What is needed
All the lines below need to be output exactly, apart from any images.

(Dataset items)
++++
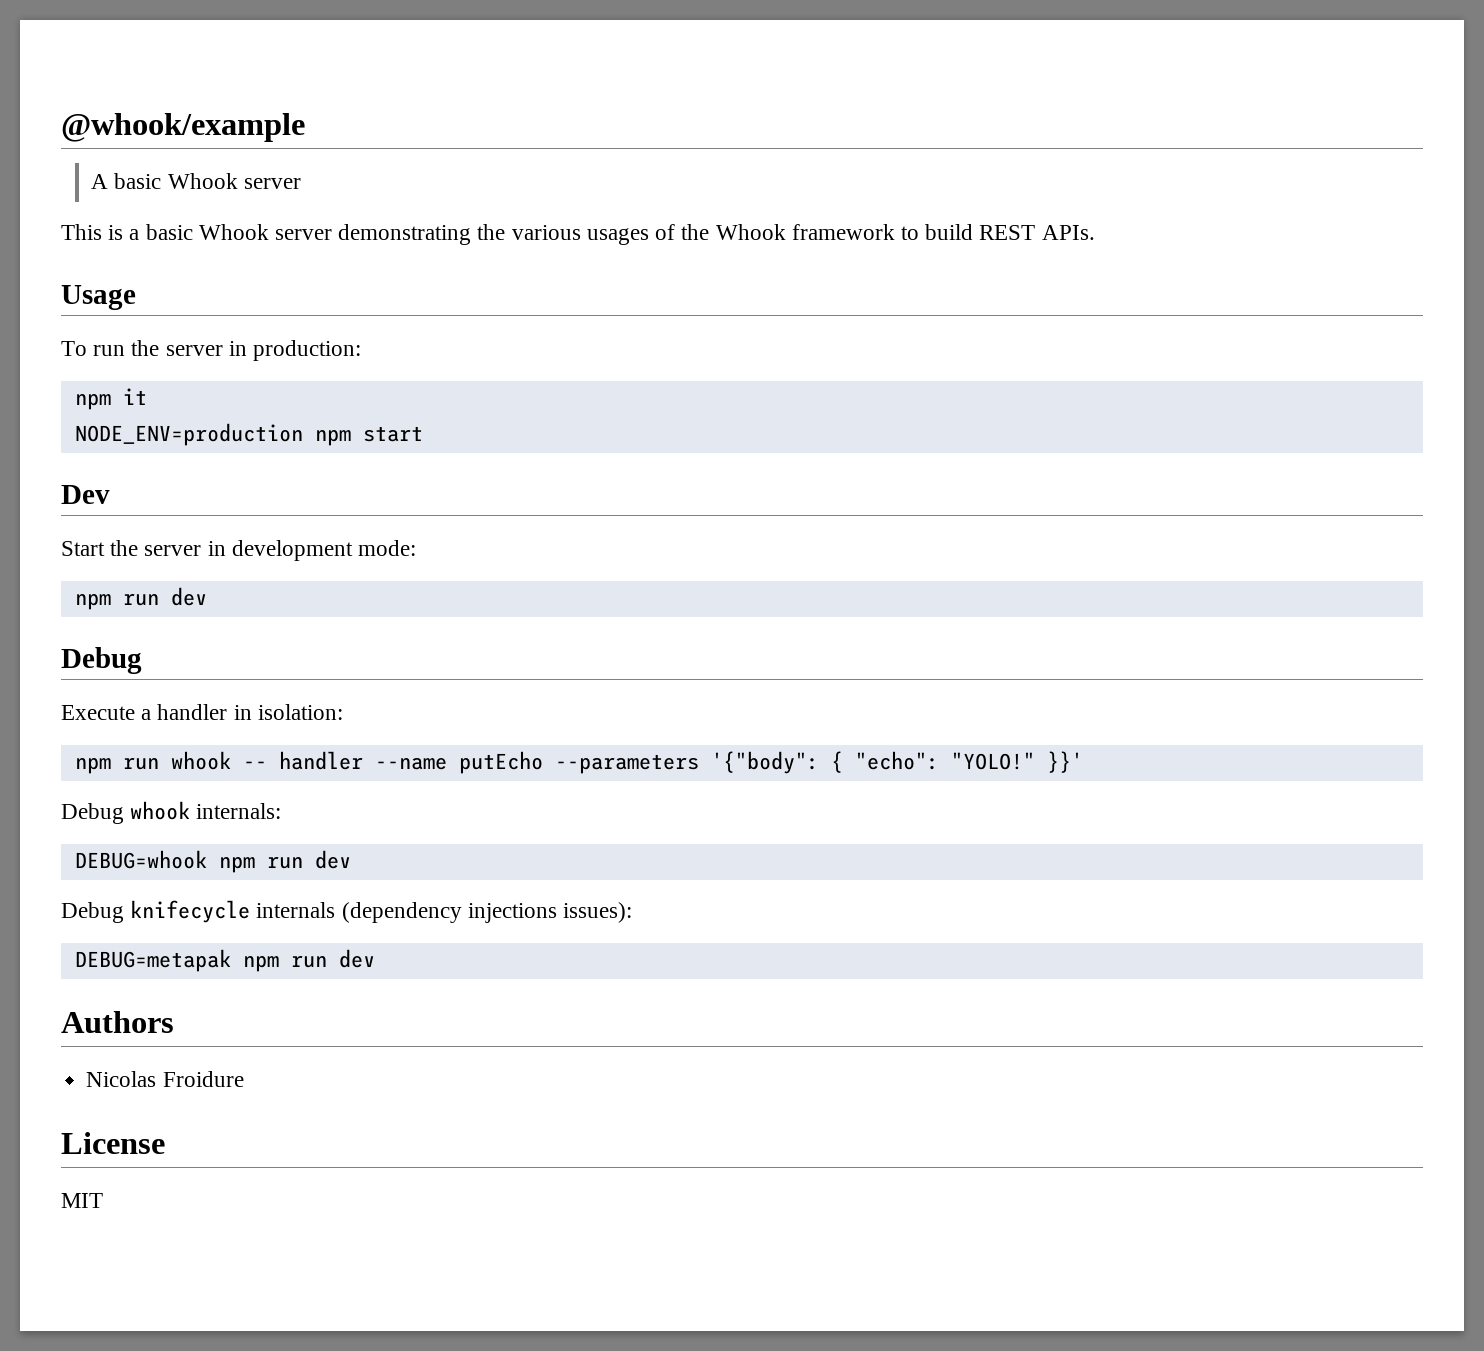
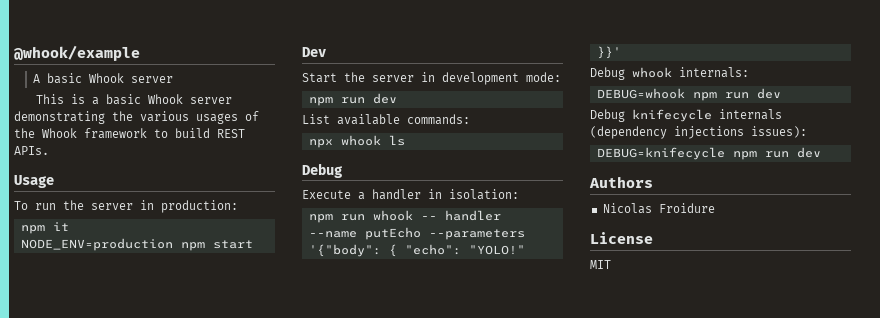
(207, 596) none -> [302,114,470,125] [308,135,405,148] // List available commands: // npx whook ls
[74,949,231,972] DEBUG=metapak -> [596,147,725,160] DEBUG=knifecycle

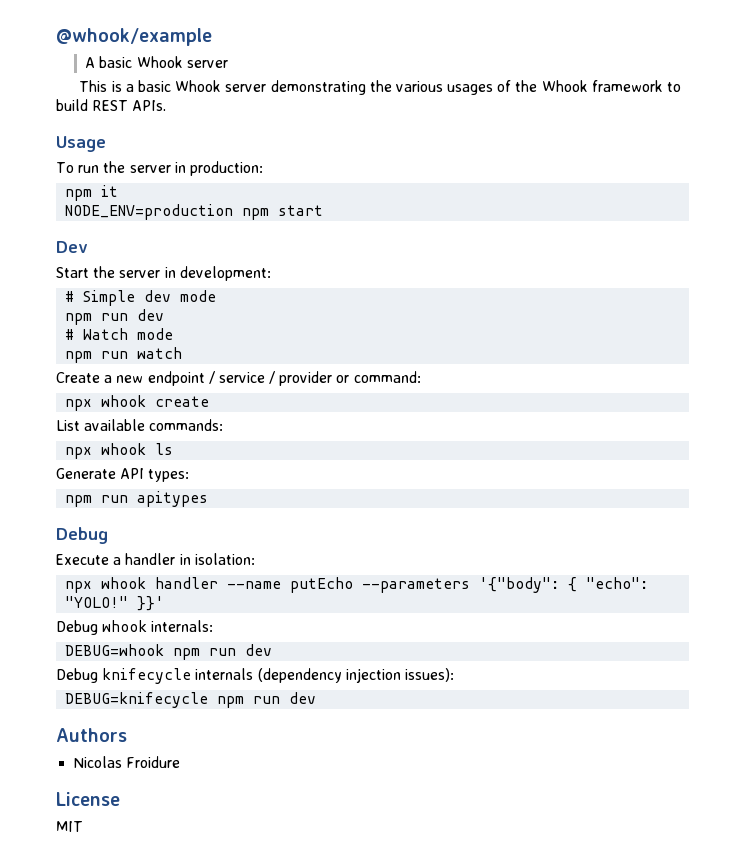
[442,72,561,85] [308,93,397,106] development mode: // npm run dev -> [179,266,271,281] [65,290,217,306] [65,309,165,325] [65,328,174,340] [65,347,183,363] [56,371,421,386] [65,395,210,411] development: // # Simple dev mode // npm run dev // # Watch mode // npm run watch // Create a new endpoint / service / provider or command: // npx whook create
(405, 140) none -> [56,468,190,482] [65,491,209,507] // Generate API types: // npm run apitypes
[308,210,437,223] npm run whook -- -> [65,577,147,593] npx whook
[674,126,744,139] injections -> [345,668,401,683] injection

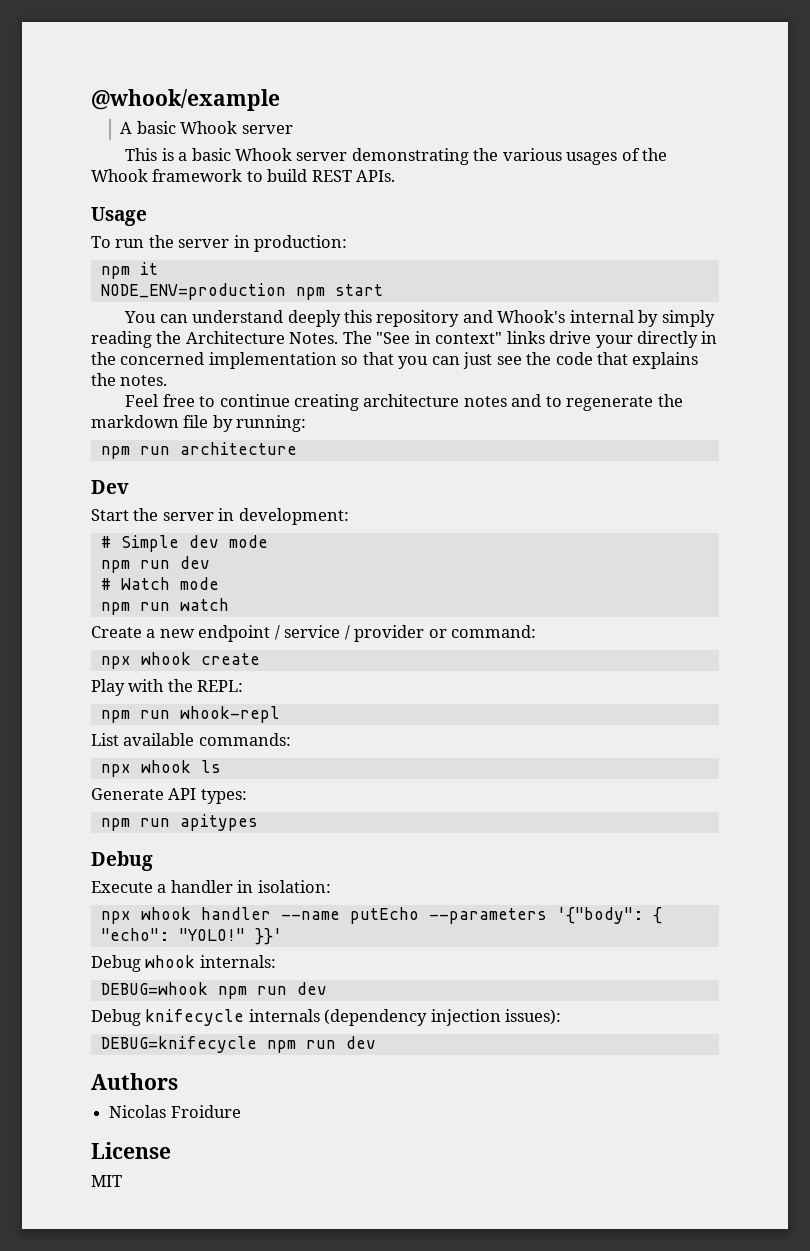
(324, 210) none -> [124,310,715,327] [91,331,718,348] [91,352,699,369] [91,373,168,386] [125,394,683,411] [91,415,307,432] [100,442,297,459] // You can understand deeply this repository and Whook's internal by simply reading the Architecture Notes. The "See in context" links drive your directly in the concerned implementation so that you can just see the code that explains the notes. // Feel free to continue creating architecture notes and to regenerate the markdown file by running: // npm run architecture
(210, 401) none -> [91,679,244,696] [100,706,280,723] // Play with the REPL: // npm run whook-repl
++++
Task answer
(207, 596) none -> [302,114,470,125] [308,135,405,148] // List available commands: // npx whook ls
[74,949,231,972] DEBUG=metapak -> [596,147,725,160] DEBUG=knifecycle

[442,72,561,85] [308,93,397,106] development mode: // npm run dev -> [179,266,271,281] [65,290,217,306] [65,309,165,325] [65,328,174,340] [65,347,183,363] [56,371,421,386] [65,395,210,411] development: // # Simple dev mode // npm run dev // # Watch mode // npm run watch // Create a new endpoint / service / provider or command: // npx whook create
(405, 140) none -> [56,468,190,482] [65,491,209,507] // Generate API types: // npm run apitypes
[308,210,437,223] npm run whook -- -> [65,577,147,593] npx whook
[674,126,744,139] injections -> [345,668,401,683] injection

(324, 210) none -> [124,310,715,327] [91,331,718,348] [91,352,699,369] [91,373,168,386] [125,394,683,411] [91,415,307,432] [100,442,297,459] // You can understand deeply this repository and Whook's internal by simply reading the Architecture Notes. The "See in context" links drive your directly in the concerned implementation so that you can just see the code that explains the notes. // Feel free to continue creating architecture notes and to regenerate the markdown file by running: // npm run architecture
(210, 401) none -> [91,679,244,696] [100,706,280,723] // Play with the REPL: // npm run whook-repl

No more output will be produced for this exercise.